Year

2020

Degree Name

Doctor of Philosophy

Department

School of Psychology

Abstract

Executive dysfunction is a common and persistent consequence of Traumatic Brain Injury (TBI) and has a significant detrimental impact on social, emotional, and occupational functioning. Abnormalities in EEG measures reflecting the energetic state of the brain are also common following TBI, and rehabilitation approaches such as cognitive and neurofeedback training aim to improve executive function (EF) by facilitating changes in brain state and function. However, the field is lacking a parsimonious and clinically applicable theory of the relationship between brain energetic state and cognition in TBI. The Cognitive Energetic Model (CEM; Sanders, 1983) may address this gap. The CEM provides an explanation of how two aspects of energetic state - arousal (baseline energetic state) and activation (mobilisation of arousal in response to processing demands) - interact with computational factors, effort, and evaluative processes to produce efficient cognitive performance. EEG measures of arousal (eyes-closed global alpha) and activation (changes in delta, theta, alpha, and beta bands between resting or task conditions) provide an empirical basis for investigating the applicability of this model to TBI sequelae and intervention. The aims of this thesis were: 1) to investigate the applicability of the CEM arousal and activation concepts to understanding energetic state abnormalities and their relationship to EF impairment in TBI; and 2) to investigate the effectiveness of a CEM-based neurocognitive training program for improving EF in TBI.
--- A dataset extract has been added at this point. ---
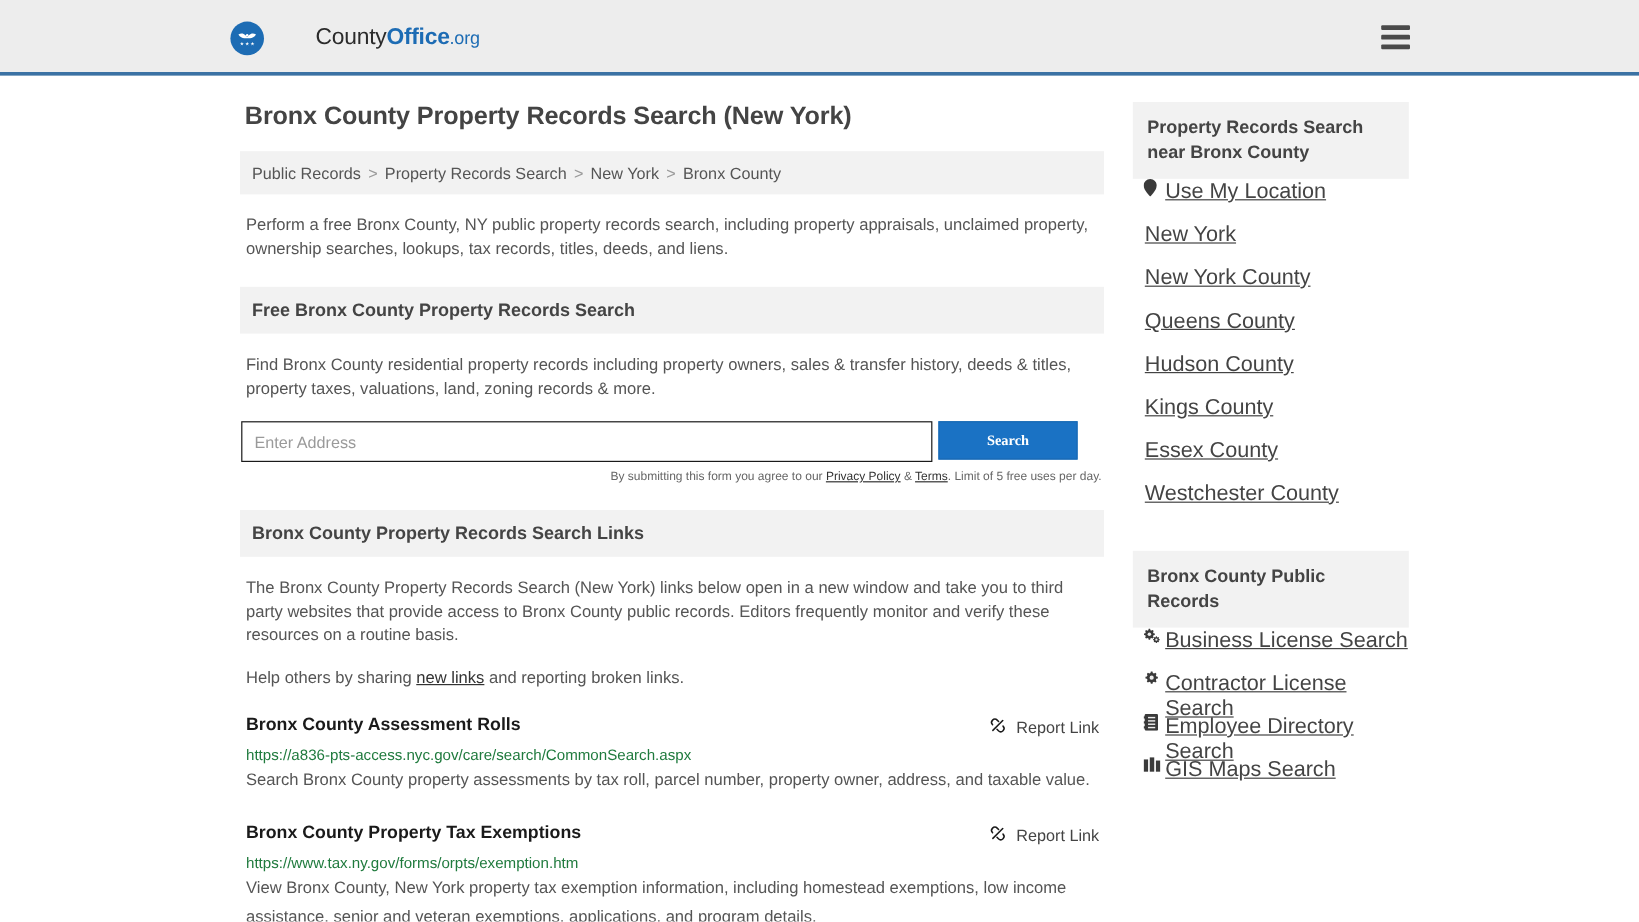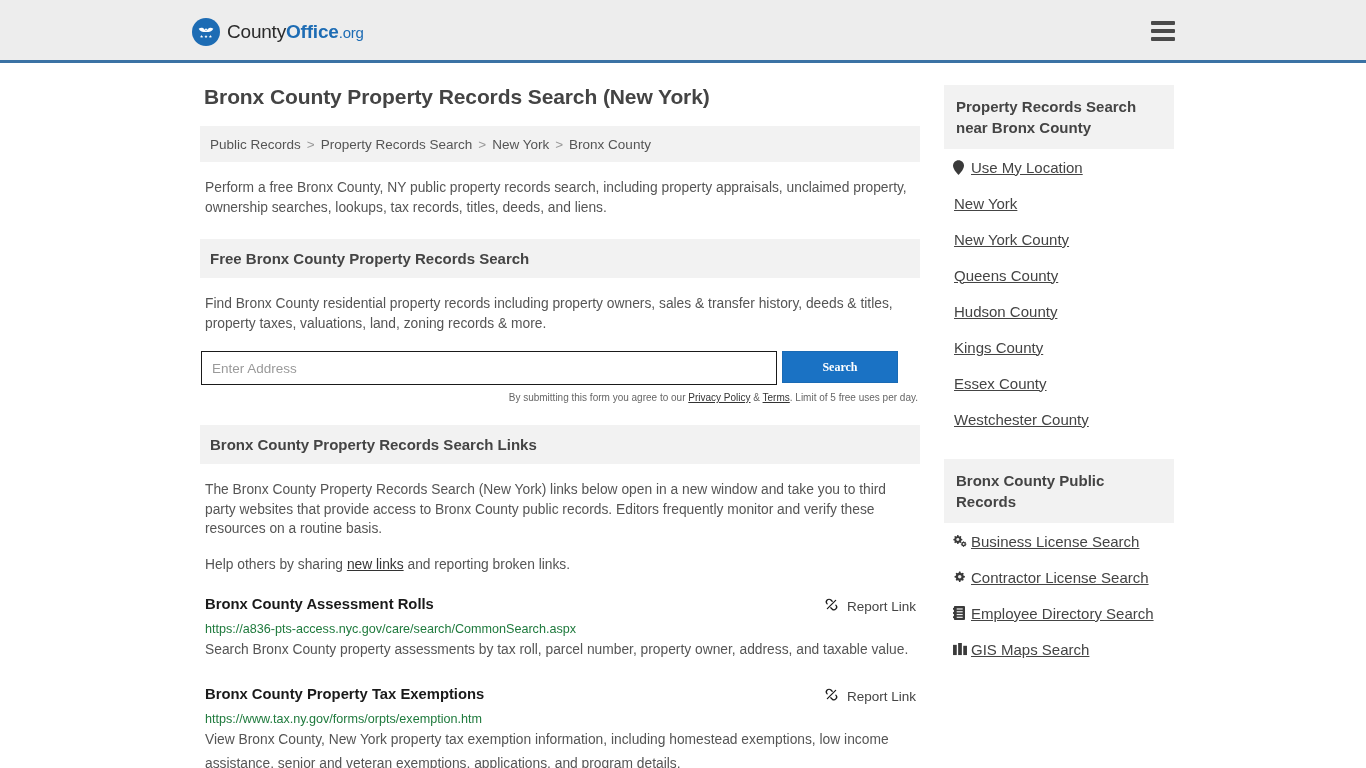"CountyOffice.org" .logo-wrap { gap: none -> 36px }
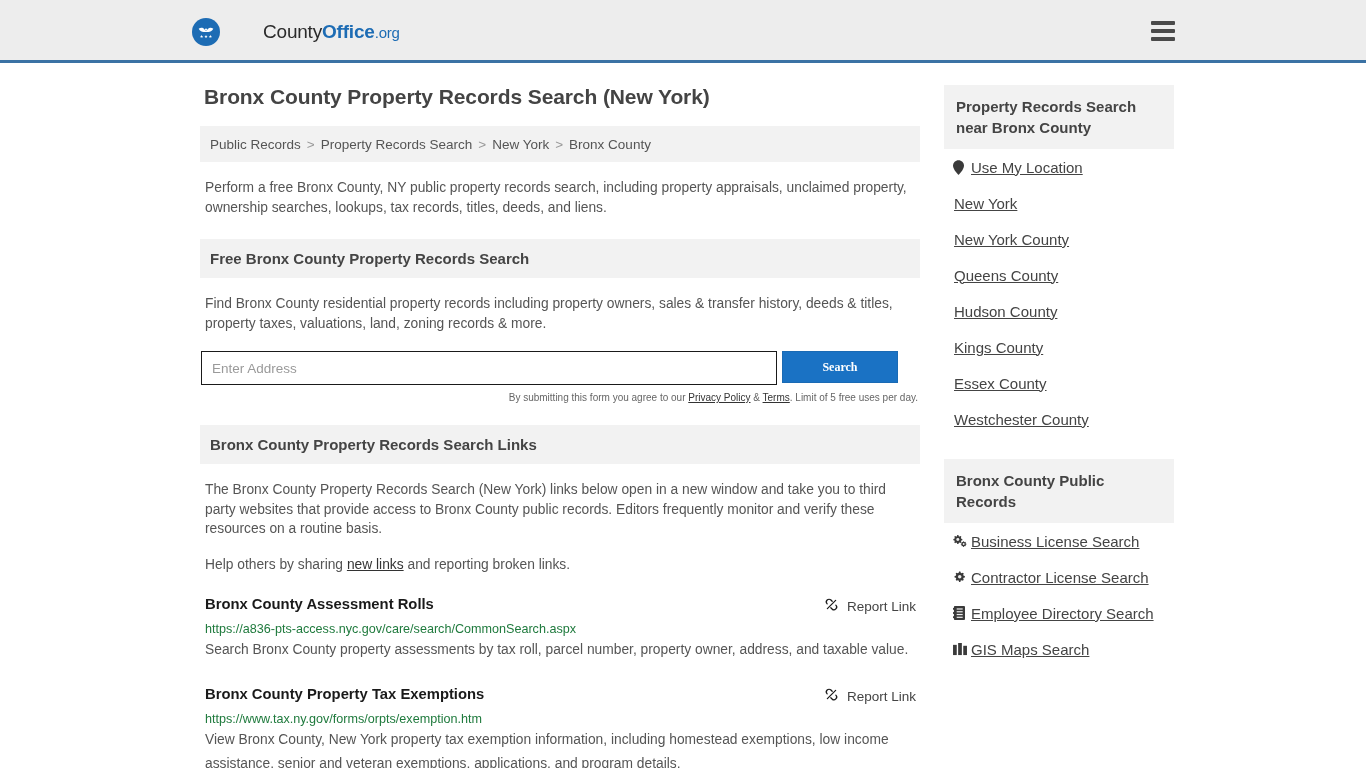"Use My Location" .side-list li { align-items: center -> flex-start; font-size: 15px -> 18px }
Study 1 investigated EEG measures of arousal and activation recorded during eyes-closed and eyes-open resting conditions. Results showed intact arousal, but impaired activation for the TBI group, compared to healthy controls. The TBI group were characterised by reduced resting theta activation and a trend toward increased resting delta activation. Furthermore, enhanced resting delta and alpha activation and reduced resting theta activation were associated with impaired performance on a response inhibition task across groups. Together, the results suggested that it is not baseline resting state, but rather the ability to mobilise energetic state, that is impaired in TBI, and that this is associated with impaired EF.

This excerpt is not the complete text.